On Jan. 27, 1907, an unusual article appeared in the Portland Oregonian.
Under the headline “Frenzied by Religion: Strange Proceedings at a Recent Mennonite Revival in Oregon,” the article described a scene at the “Mennonite Mission” in Albany that included “men and women moaning and weeping in fanatical frenzy,” with some people “lying prostrate on the floor, trembling and hysterical, and others chattering in a language which seemed to be a mixture of Chinese jargon and the chatter of a bird.”
Nine months earlier, a similar revival had broken out in Los Angeles.
Marked by miracles, ecstatic spiritual experiences and speaking in tongues, the Azusa Street revival of 1906 is recognized today as the birthplace of the 20th-century Pentecostal movement. Earnest Swing Williams, the main preacher at the Mennonite Mission, had been present at Azusa Street and was now an itinerant apostle of the gospel of Pentecostalism to anyone who would listen, including Mennonites.
There is much about this news story that awaits further research. It is not yet clear, for example, exactly which group of Mennonites were involved in this event or what the lingering impact of the encounter was on the Mennonite participants. The story is fascinating in part because Mennonites in North America have generally responded to Pentecostal forms of revival with great skepticism.
For many groups in the global Anabaptist-Mennonite family, however, dramatic expressions of Spirit—in the form of healing, miracles, prophetic visions, or speaking in tongues—are a regular part of daily life and worship.
Today, the fastest growing segments of the Christian church are Pentecostal, Charismatic and neo-Charismatic groups.
Although estimates vary, as many as 600 million Christians—more than 25 percent of the entire Christian church—consider themselves part of this “renewalist” movement. Some renewalists, like the Pentecostals, have made speaking in tongues a crucial marker of a true “baptism in the Spirit.”
Charismatics, by contrast, generally embrace a wider range of spiritual manifestations and emphasize renewal within larger traditions. The so-called neo-Charismatics tend to be attracted to western-style megachurches and the gospel of health and prosperity.
In his book Signs and Wonders: Why Pentecostalism is the World’s Fastest Growing Faith (Jossey-Bass, 2009), Paul Alexander—a Pentecostal pacifist and friend of Mennonites—explains some of the reasons behind this rapid growth.
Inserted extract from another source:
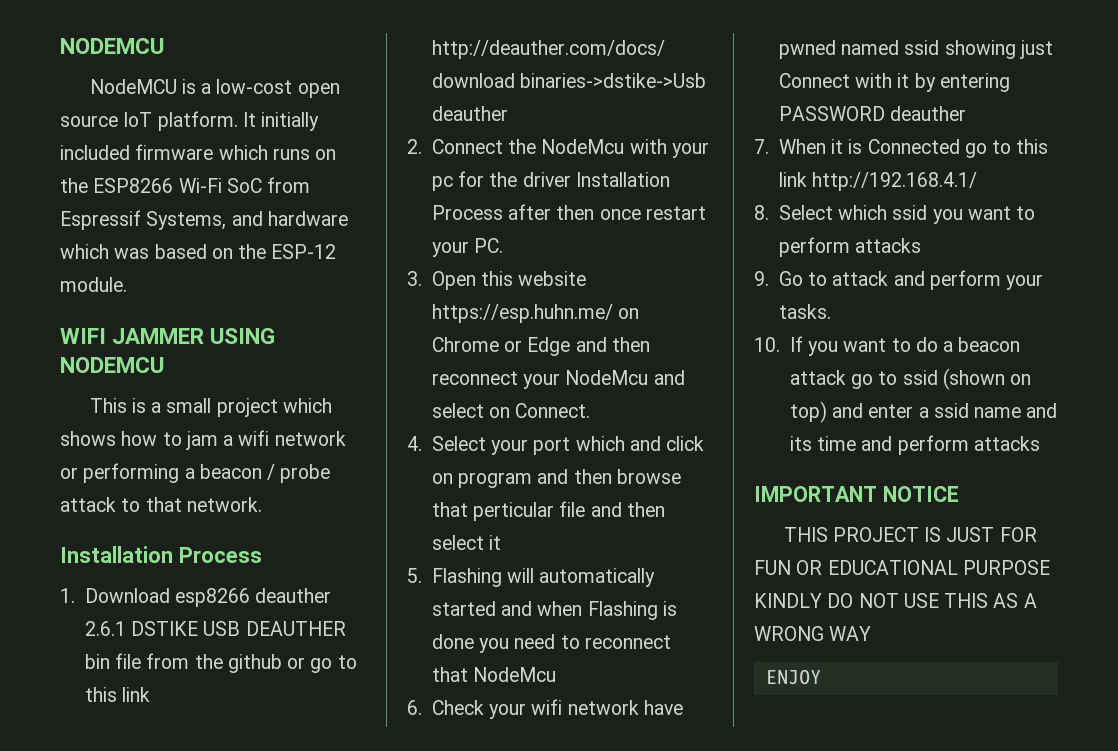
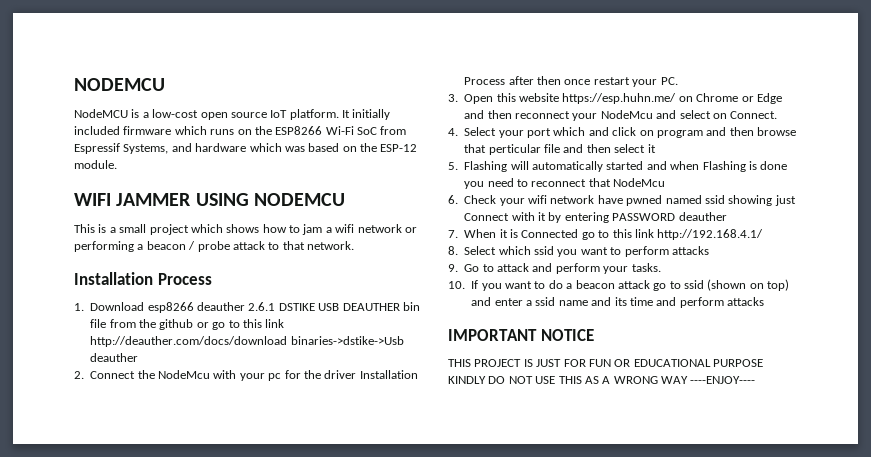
- THIS PROJECT IS JUST FOR FUN OR EDUCATIONAL PURPOSE KINDLY DO NOT USE THIS AS A WRONG WAY
- ENJOY
+ THIS PROJECT IS JUST FOR FUN OR EDUCATIONAL PURPOSE KINDLY DO NOT USE THIS AS A WRONG WAY ----ENJOY----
Pentecostal and Charismatic groups, he notes, tend to emerge as indigenous movements, free from any connection to colonialism or traditional Western denominational structures.
Renewalist groups generally do not have elaborate educational requirements for pastors or complex procedures for credentialing leaders. Their worship practices move easily across cultures and are often driven by deep emotions of joy, liberation and belonging rather than duty or guilt. Direct access to the Spirit gives a sense of power and agency to those who are poor and marginalized.
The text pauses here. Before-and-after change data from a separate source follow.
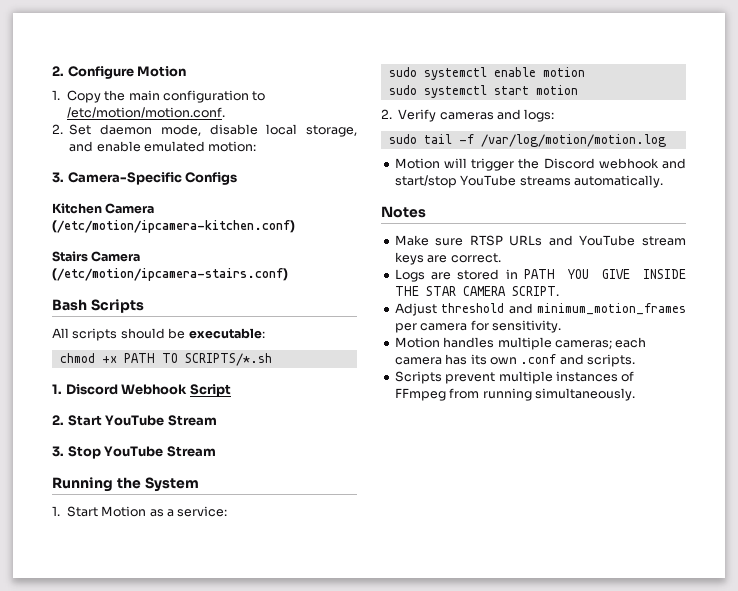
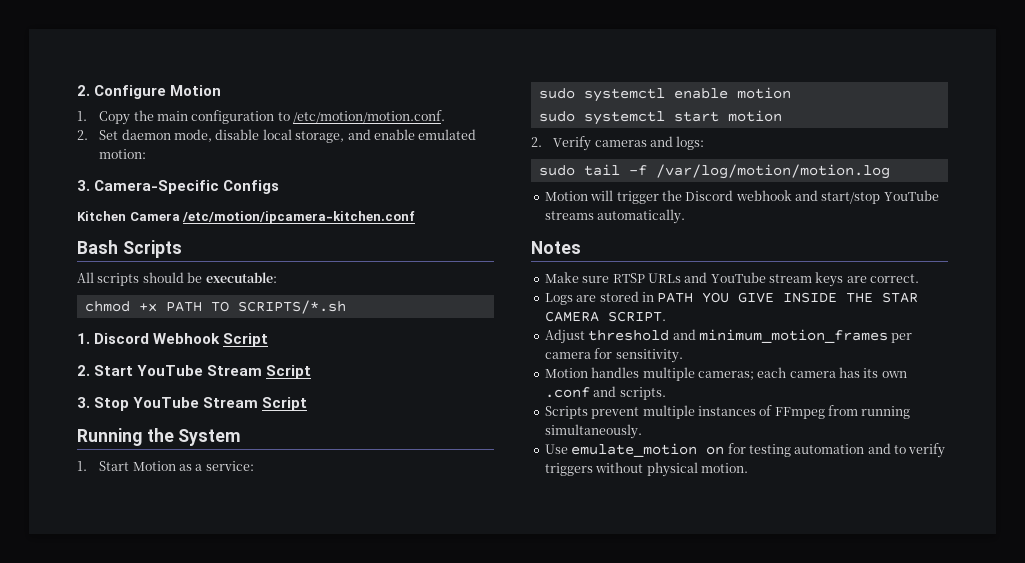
- Kitchen Camera (/etc/motion/ipcamera-kitchen.conf)
- Stairs Camera (/etc/motion/ipcamera-stairs.conf)
+ Kitchen Camera /etc/motion/ipcamera-kitchen.conf
- 2. Start YouTube Stream
+ 2. Start YouTube Stream Script
- 3. Stop YouTube Stream
+ 3. Stop YouTube Stream Script
+ Use emulate_motion on for testing automation and to verify triggers without physical motion.

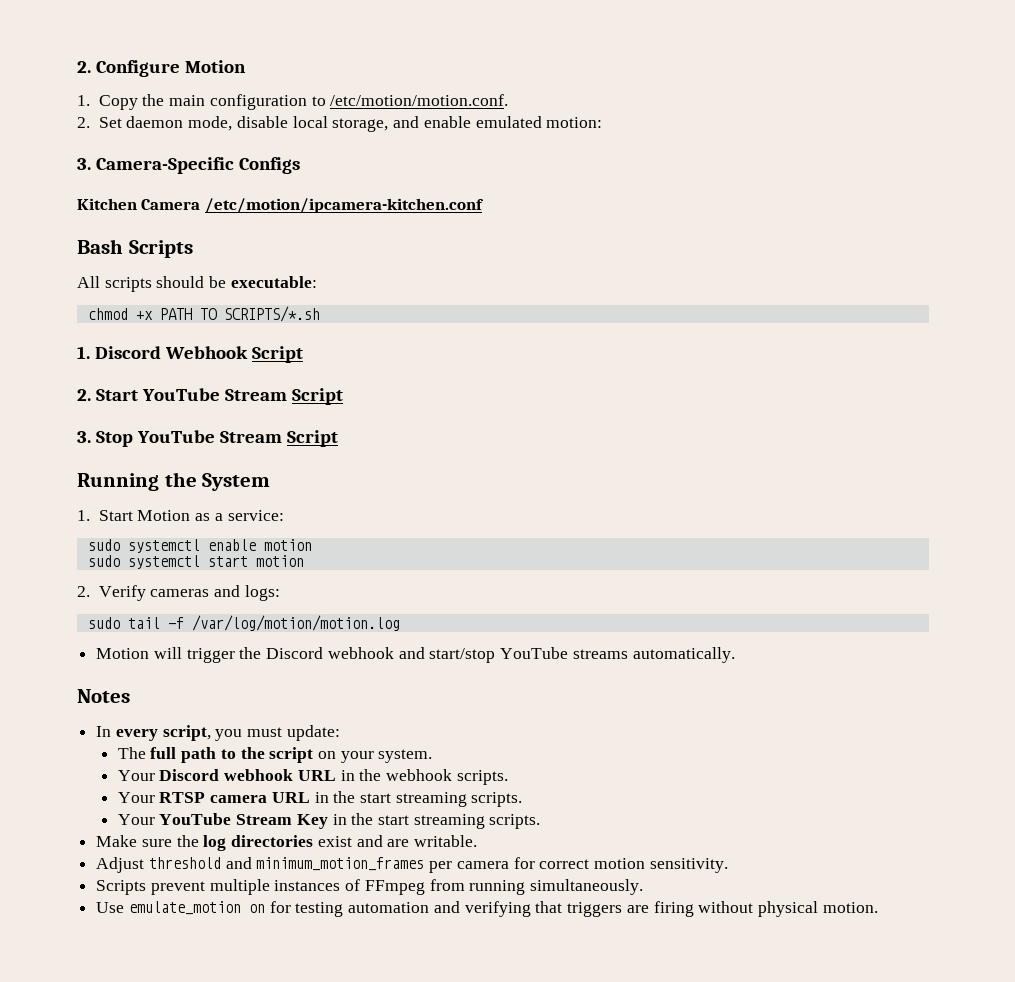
- Make sure RTSP URLs and YouTube stream keys are correct.
- Logs are stored in PATH YOU GIVE INSIDE THE STAR CAMERA SCRIPT.
+ In every script, you must update:
+ The full path to the script on your system.
+ Your Discord webhook URL in the webhook scripts.
+ Your RTSP camera URL in the start streaming scripts.
+ Your YouTube Stream Key in the start streaming scripts.
+ Make sure the log directories exist and are writable.
- Adjust threshold and minimum_motion_frames per camera for sensitivity.
+ Adjust threshold and minimum_motion_frames per camera for correct motion sensitivity.
- Motion handles multiple cameras; each camera has its own .conf and scripts.
- Use emulate_motion on for testing automation and to verify triggers without physical motion.
+ Use emulate_motion on for testing automation and verifying that triggers are firing without physical motion.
Above all, the Bible is filled with stories of visions, miracles, spontaneous healing and speaking in tongues.
At their best, Pentecostals and Charismatics are simply recovering biblical practices that have gone out of focus in Western cultures dominated by science and reason.
Like many other renewalist movements, most Anabaptist groups in the 16th century strongly emphasized the living presence of the Spirit.
Today, many members of the global Anabaptist-Mennonite fellowship carry forward these same renewalist impulses, though each in its own distinctive way. Mennonite churches of Ethiopia and Kenya, for example, flourished in the aftermath of the East Africa Revival, with the Ethiopian Meserte Kristos Church moving in a Pentecostal direction, while the Kenyan Mennonite Church has been more Charismatic in nature. The Indonesian JKI church, which has seen rapid growth in the past few decades, would be an example of a neo-Charismatic group.
This summer at the Mennonite World Conference assembly in Harrisburg, Pa., heirs of the Anabaptist tradition from more than 50 countries, will gather to sing, pray and learn from each other. All of us, shaped by our cultural and theological contexts, will bring our distinctive spiritual understandings and preferred styles of worship. Like those gathered in Jerusalem at Pentecost, we will speak many different languages.
If you, like many Mennonites in North America, tend to be skeptical of Pentecostals and Charismatics, consider the MWC assembly as an opportunity to learn more about these expressions of Christian life from the fastest-growing parts of our body.
Listen; learn; be attentive.
Whatever form it takes, may the gathering in Harrisburg be a time of Spirit-filled renewal.
John D. Roth is professor of history at Goshen (Ind.) College, director of the Institute for the Study of Global Anabaptism and editor of Mennonite Quarterly Review.